When you arrive back on Earth after a year in space, you’re going to feel it.

NASA and Jacob Bloomberg, senior scientist in the Houston, TX- headquartered Johnson Space Center, have been trying to quantify exactly what those effects will be — and how 12 months of microgravity impact an astronaut’s ability to perform simple operational tasks like opening a hatch or climbing a ladder.

Leading a Functional Task Test  , Bloomberg’s team discovered that an International Space Station (ISS) crew had the greatest difficulties with performing duties requiring postural control, stability, and muscle dexterity. In other words, life after weightlessness is a balancing act.

Time in Space

As part of NASA’s One-Year Mission  , American Astronaut Scott Kelley spent a year on the International Space Station (ISS) with Russian Cosmonaut Mikhail Kornienko.

The mission, part of NASA’s Human Research Program  , seeks to understand how spaceflight changes an astronaut’s physiological systems and functional performance as the human body adjusts to microgravity, isolation, radiation, and the stress of spaceflight.

During long-term missions, microgravity exposure causes astronauts to experience physiological transformations, including sensorimotor disturbances and cardiovascular deconditioning, or a loss of muscle mass and strength.

NASA Astronaut Scott Kelly points and drags on an iPad as he performs the One-Year Mission's Fine Motor Skills Test. (Credit: NASA)

For missions to asteroids or other planets, Bloomberg and NASA want to know how spaceflight’s physiological effects could impair an astronaut’s ability to perform assignments immediately following the landing on a planetary surface like Mars.

The Test

The Functional Task Test connects changes in physiological systems like brain, cardiovascular, and muscle function to functional performance in actions like obstacle avoidance, climbing, and turning the wheel of a hatch. Astronauts are assessed before spaceflight and after their return to Earth.

Upon his arrival home, Kelly, for example, performed a Fine Motor Skills Test, part of which included simple actions on an Apple iPad.

By placing the returning astronauts through the tests, Bloomberg determined that a certain kind of task unsteadied those aboard the International Space Station.

“Similar to the results observed in a six-month mission, the One-Year Mission showed us that tasks that required balance control showed the greatest decrease in performance,” said Bloomberg in this NASA video  .

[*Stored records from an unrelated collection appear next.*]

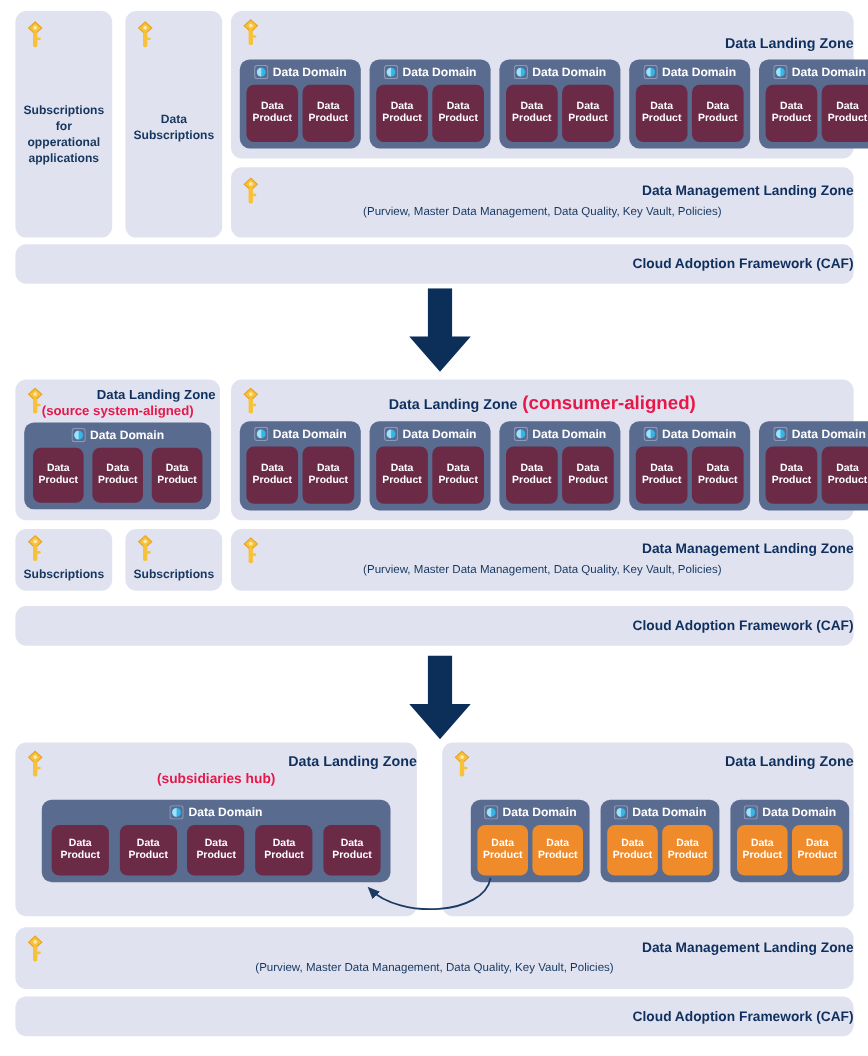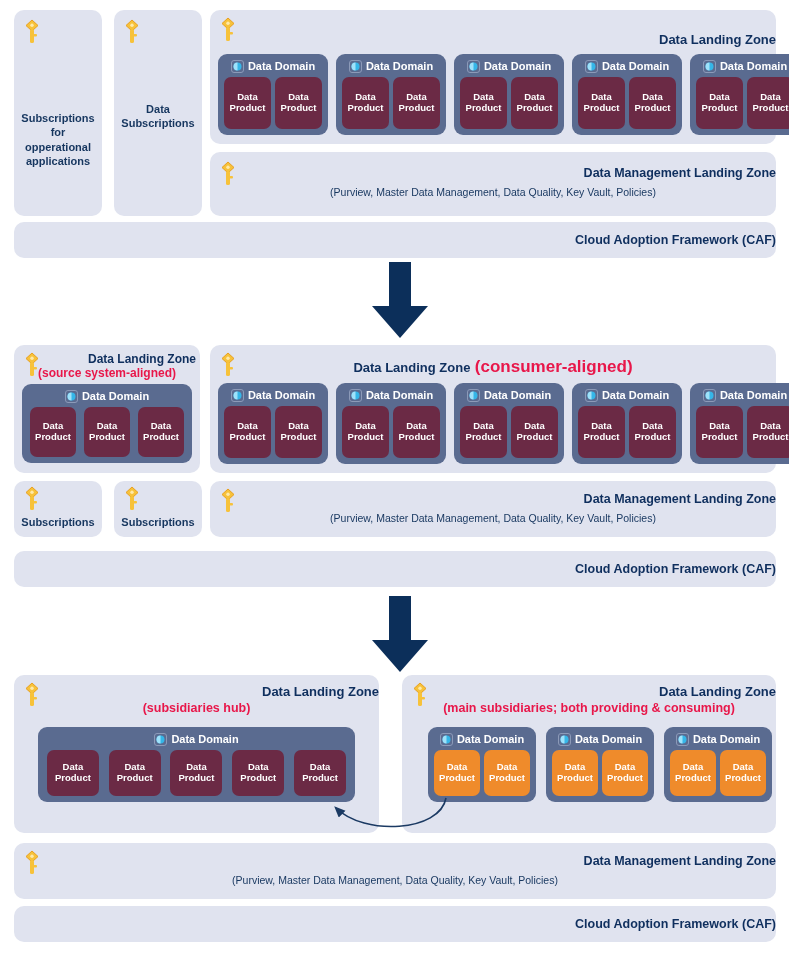--- a/index.html
+++ b/index.html
@@ -101,21 +101,21 @@
 
   <div class="zone" style="left:14px; top:10px; width:88px; height:206px;">
     <span class="key-icon" style="left:8px; top:8px;">
       <svg viewBox="0 0 20 28" width="20" height="28">
         <path d="M10 2 L16 7.5 L10 13 L4 7.5 Z" fill="#f7c23a" stroke="#e8a020" stroke-width="1"></path>
         <rect x="8" y="11" width="4" height="14" rx="1.6" fill="#f7c23a"></rect>
         <rect x="11.5" y="16" width="3.5" height="2.4" rx="1" fill="#f7c23a"></rect>
         <circle cx="10" cy="7.2" r="1.7" fill="#ffe9a8"></circle>
       </svg>
     </span>
-    <div class="sub-label" style="position:absolute; left:4px; right:4px; top:84px;margin-top:17px;">Subscriptions for opperational applications</div>
+    <div class="sub-label" style="position:absolute; left:4px; right:4px; top:84px;">Subscriptions for opperational applications</div>
   </div>
 
   <div class="zone" style="left:114px; top:10px; width:88px; height:206px;">
     <span class="key-icon" style="left:8px; top:8px;">
       <svg viewBox="0 0 20 28" width="20" height="28">
         <path d="M10 2 L16 7.5 L10 13 L4 7.5 Z" fill="#f7c23a" stroke="#e8a020" stroke-width="1"></path>
         <rect x="8" y="11" width="4" height="14" rx="1.6" fill="#f7c23a"></rect>
         <rect x="11.5" y="16" width="3.5" height="2.4" rx="1" fill="#f7c23a"></rect>
         <circle cx="10" cy="7.2" r="1.7" fill="#ffe9a8"></circle>
       </svg>
@@ -513,21 +513,20 @@
   <div class="zone" style="left:402px; top:675px; width:374px; height:158px;">
     <span class="key-icon" style="left:8px; top:6px;">
       <svg viewBox="0 0 20 28" width="20" height="28">
         <path d="M10 2 L16 7.5 L10 13 L4 7.5 Z" fill="#f7c23a" stroke="#e8a020" stroke-width="1"></path>
         <rect x="8" y="11" width="4" height="14" rx="1.6" fill="#f7c23a"></rect>
         <rect x="11.5" y="16" width="3.5" height="2.4" rx="1" fill="#f7c23a"></rect>
         <circle cx="10" cy="7.2" r="1.7" fill="#ffe9a8"></circle>
       </svg>
     </span>
     <div class="zone-title" style="position:absolute; left:0; right:0; top:9px; font-size:13px;">Data Landing Zone</div>
-    <div class="zone-sub" style="position:absolute; left:0; right:0; top:26px; font-size:12.5px;">(main subsidiaries; both providing &amp; consuming)</div>
     <div id="s3-domains" style="position:absolute; left:26px; right:26px; top:52px; display:flex; gap:10px;">
         <div class="domain" style="flex:1 1 0;position:relative;">
           <div class="domain-head">
             <span class="domain-icon"><svg viewBox="0 0 13 13" width="13" height="13">
                 <rect x="0.5" y="0.5" width="12" height="12" rx="2.5" fill="none" stroke="#8c9ab8" stroke-width="1"></rect>
                 <circle cx="6.5" cy="6.5" r="4" fill="#35b6e8"></circle>
                 <path d="M6.5 2.5 a4 4 0 0 0 0 8 z" fill="#9fe2fa"></path>
               </svg></span>
             <span class="domain-title">Data Domain</span>
           </div>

The most challenging actions, according to the NASA study, required postural stability: recovering from a fall, carrying an object, or avoiding an obstacle while walking, for example. Conversely, jobs not requiring balance control, such as the manipulation of objects and tools, showed little reduction in performance.

According to Johnson’s senior scientist, the Human Research Program findings demonstrated that astronauts will need to work out new ways of regaining strength and addressing the loss in balance. Technologies like NASA’s Advanced Resistive Exercise Device, for example, allow an ISS user to perform three resistive workouts that stimulate bone regeneration and exercise the major muscle groups.

“These results point to the importance of developing exercise programs for astronauts that in addition to maintaining muscle and cardiovascular function also keep the brain’s balance system tuned for standing and walking, improving the ability of astronauts to explore new worlds on future missions,” said Bloomberg.

To provide counterbalance training, NASA has also developed a Sensorimotor Adaptability Training System. With a treadmill mounted on a motion base, subjects are exposed to different combinations of support surface movement. Like a flight simulator, visual scene motion allows a user to practice dealing with challenging and conflicting sensory information.